Travelling in buses shouldn’t be this hard.
My father used to be an avid user of local transport in Dhaka. He wasn't the only one. To this day, many people are heavily reliant on buses. My father believes the entire process of taking on Dhaka's traffic, with the complicated array of options offered by bus companies, is a skill that everyone should learn.
I personally think he's wrong. Here's why.
Ask anyone what's wrong with the transport system in Bangladesh, and they will state their unmeasurable frustration about how the buses operate daily. When I was growing up, the influence of Hollywood movies gave me an idea about how buses work in general. I thought it encompassed listening to music peacefully, no noisy traffic and, if luck favours, a couple of friends for the ride.
But I soon came to know that the situation in Bangladesh is very different. As a university student myself, buses are now my only means of transportation. While I have learned to use them, the experience has been borderline dreadful.

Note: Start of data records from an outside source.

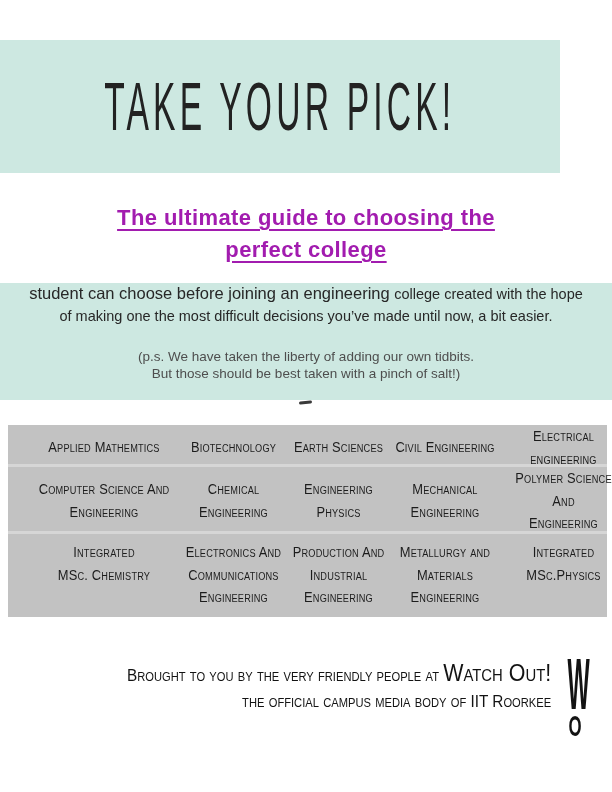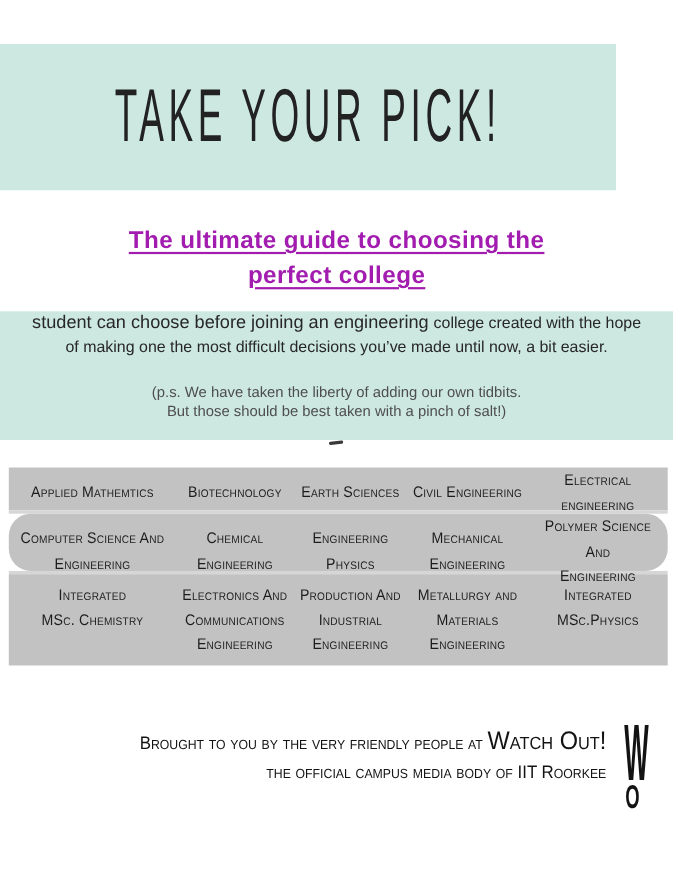--- a/index.html
+++ b/index.html
@@ -79,6 +79,7 @@
     display: grid;
     grid-template-columns: 152px 107px 103px 110px 127px;
     background: #c2c2c2;
+    padding-left: 20px;
   }
   .row-sep { height: 3px; background: #d6d6d6; }
   .grid-row.r1 { height: 39px; }

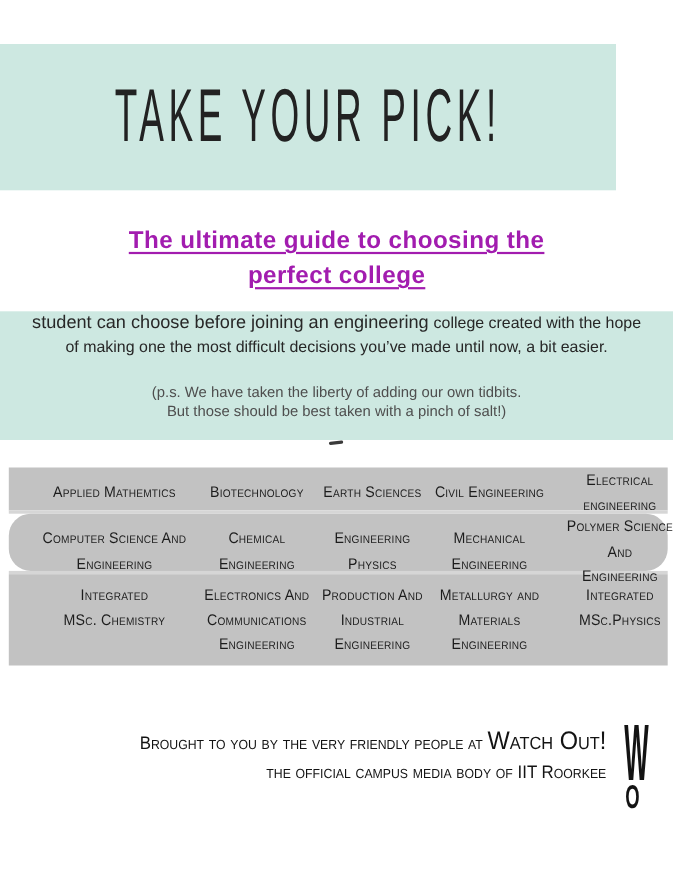--- a/index.html
+++ b/index.html
@@ -83,7 +83,7 @@
   }
   .row-sep { height: 3px; background: #d6d6d6; }
   .grid-row.r1 { height: 39px; }
-  .grid-row.r2 { height: 52px; border-radius: 20px; }
+  .grid-row.r2 { height: 64px; }
   .grid-row.r3 { height: 83px; }
   .cell {
     display: flex; align-items: center; justify-content: center;

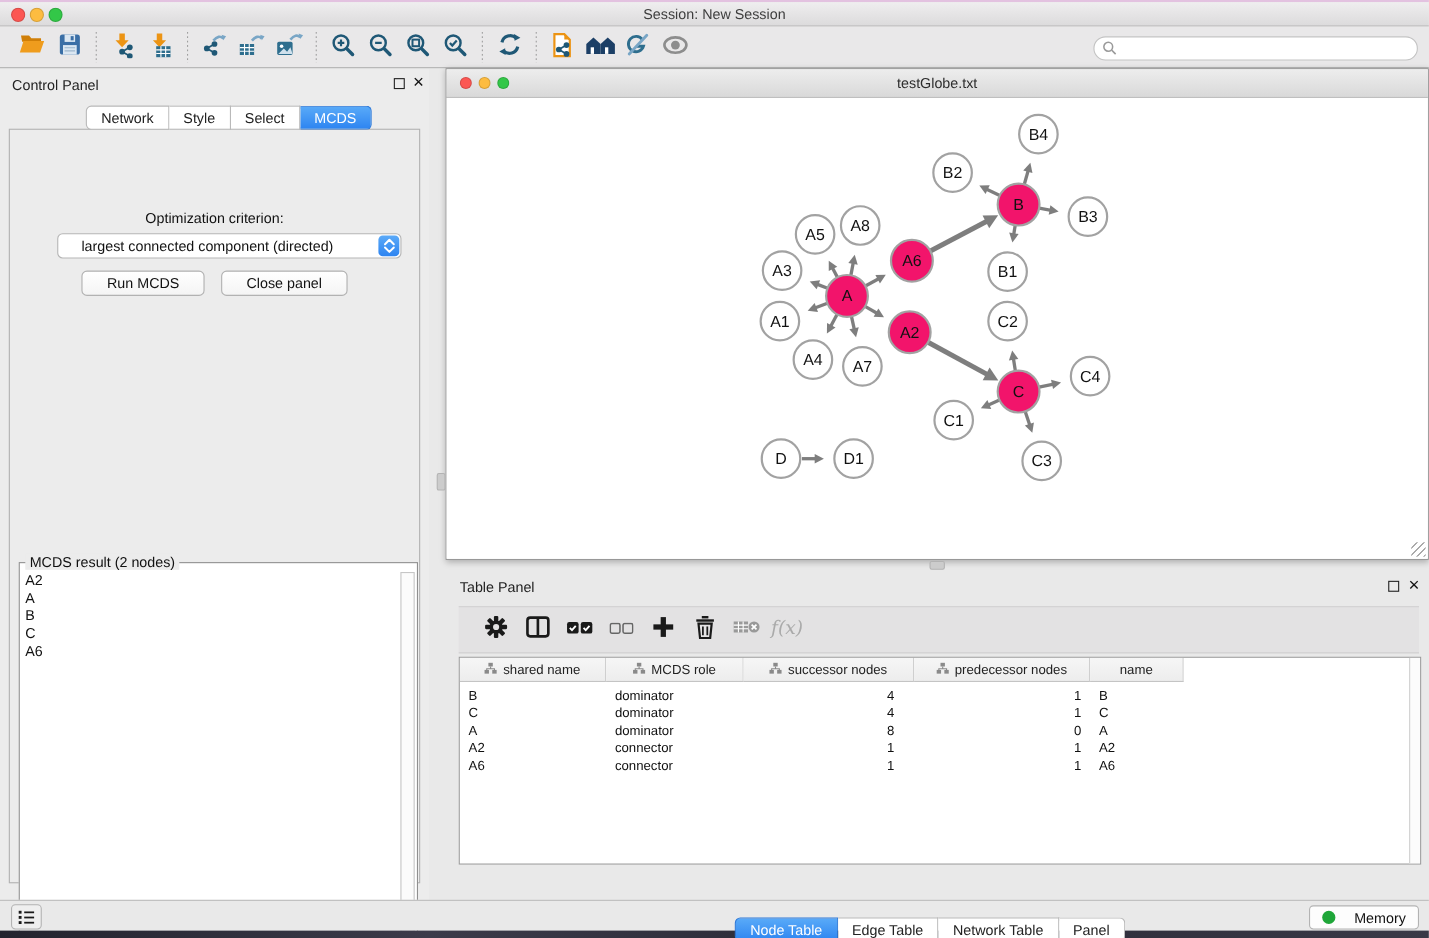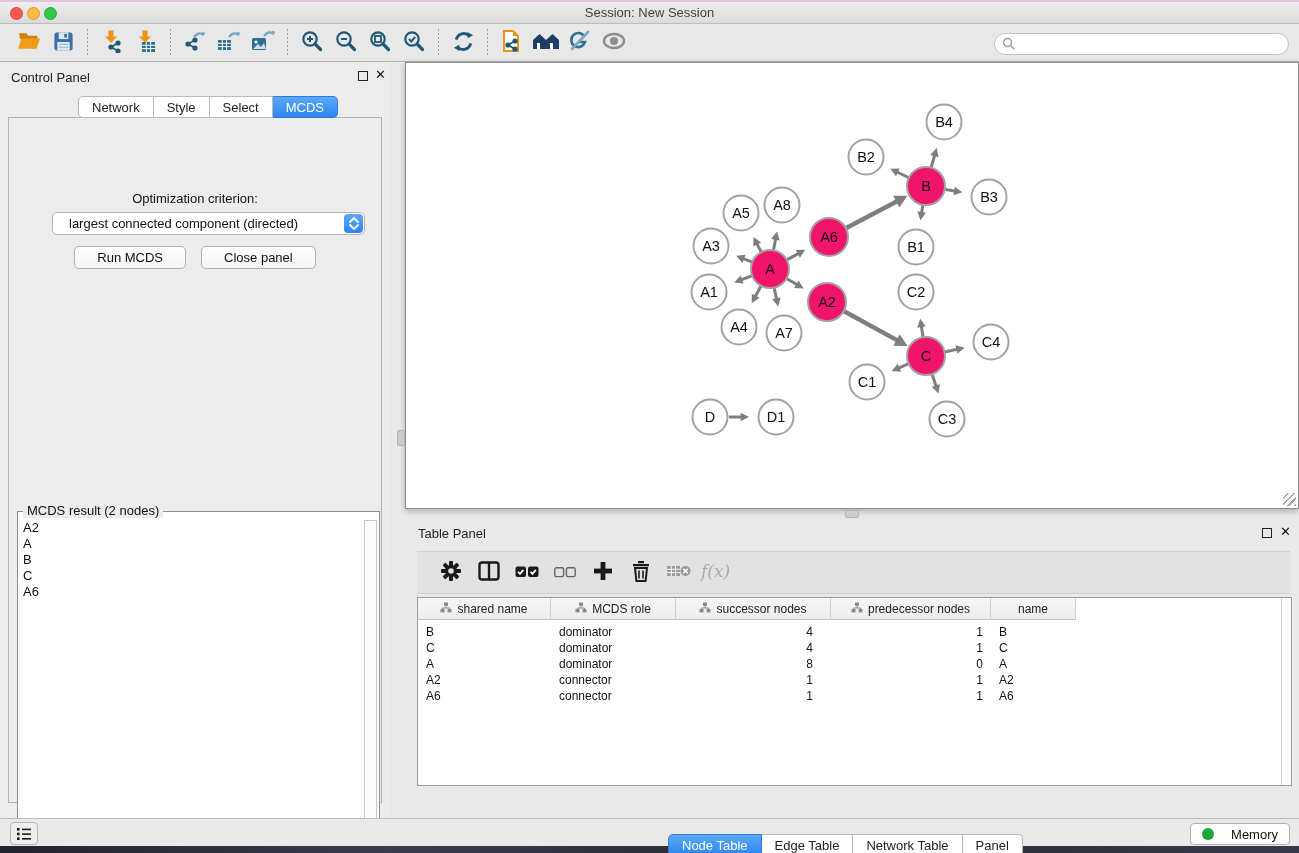--- a/index.html
+++ b/index.html
@@ -334,6 +334,12 @@
   </div>
 
   <div class="network-window">
+    <div class="nw-titlebar">
+      <span class="tl red"></span>
+      <span class="tl yellow"></span>
+      <span class="tl green"></span>
+      <div class="nw-title">testGlobe.txt</div>
+    </div>
     <div class="nw-canvas">
       <svg id="graph-svg" width="890" height="419" viewBox="0 0 890 419">
           <line x1="346.22175155851795" y1="186.70327400252603" x2="334.72013800874953" y2="191.0399479639141" stroke="#7E7E7E" stroke-width="3"></line>

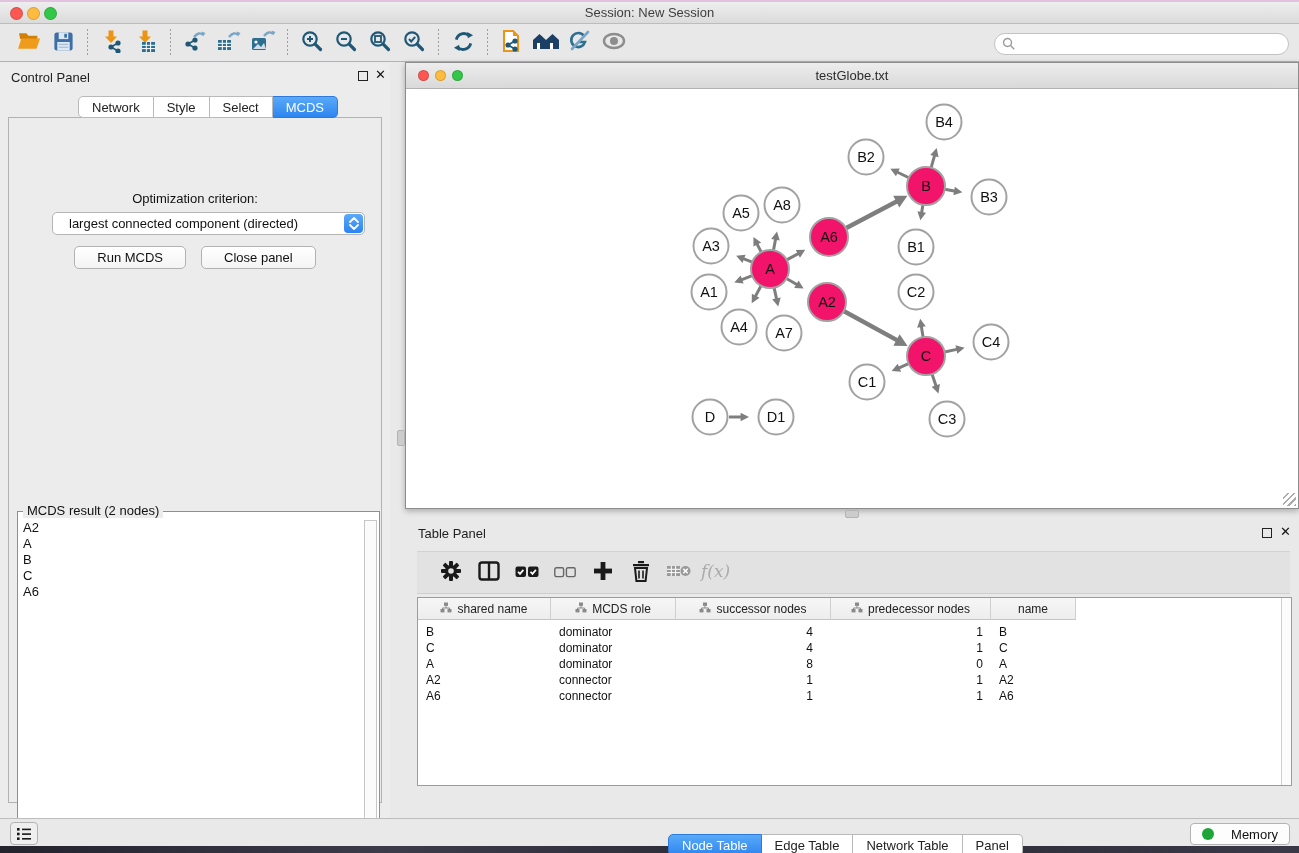--- a/index.html
+++ b/index.html
@@ -50,7 +50,7 @@
   .opt-label { position:absolute; left:0; top:73px; width:100%; text-align:center; font-size:13px; color:#111; }
   .combo { position:absolute; left:43px; top:94px; width:313px; height:23px; background:#fff;
            border:1px solid #b5b5b5; border-radius:5px; font-size:13px; color:#111;
-           display:flex; align-items:center; padding-left:16px; }
+           display:flex; align-items:center; padding-left:21px; }
   .combo .stepper { position:absolute; right:1px; top:1px; width:19px; height:19px; margin:0;
                     background:linear-gradient(#5baaf8,#2d84f1); border-radius:4px; }
   .combo .stepper svg { position:absolute; left:3.5px; top:2px; }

In my personal experience, I never find any specific points to get on a bus, and the bus I'm trying to get on just randomly stops in places. There have been countless times where I had to run and battle through ravaging motorcycles, cars, and other traffic to get on a bus. I honestly don't know how I survived. To make matters worse, sometimes the bus doesn't stop. I mean, what's up with the driver never wanting to hit the brakes?
Furthermore, the bus conductor pretends like everything is fine. I clearly remember that I once asked a conductor to instruct the driver to stop the bus while picking up passengers because getting on a running bus is risky. I even told him that my shoulders collided with the door and I was hurt. He brushed off my statement and told me I needed to man up.
For a vehicle that big in size, the buses are surprisingly very compact inside. For a person with average height, even I find them overly uncomfortable. The leg space is barely enough, and the conductor always manages to overcrowd the buses even if they charge you more for your seats. So any space you can salvage is quickly given to a different passenger.
The passengers are also full of surprises. Every time I sit next to someone, they always manage to occupy every bit of space between the seats and make sure they get a glimpse of what I am doing on my phone. Well, who can blame them when I have Arnob on repeat?
So, I can't entirely agree with my father when he says this is a necessary skill to learn. Travelling in buses shouldn't be this hard. Commuting against the Dhaka traffic is like riding a roller coaster – a roller coaster capable of breaking you from the inside.
With new initiatives being taken, we can only hope things change from here. My father hopes too. For once, if this changes, I know he would gladly accept he was wrong.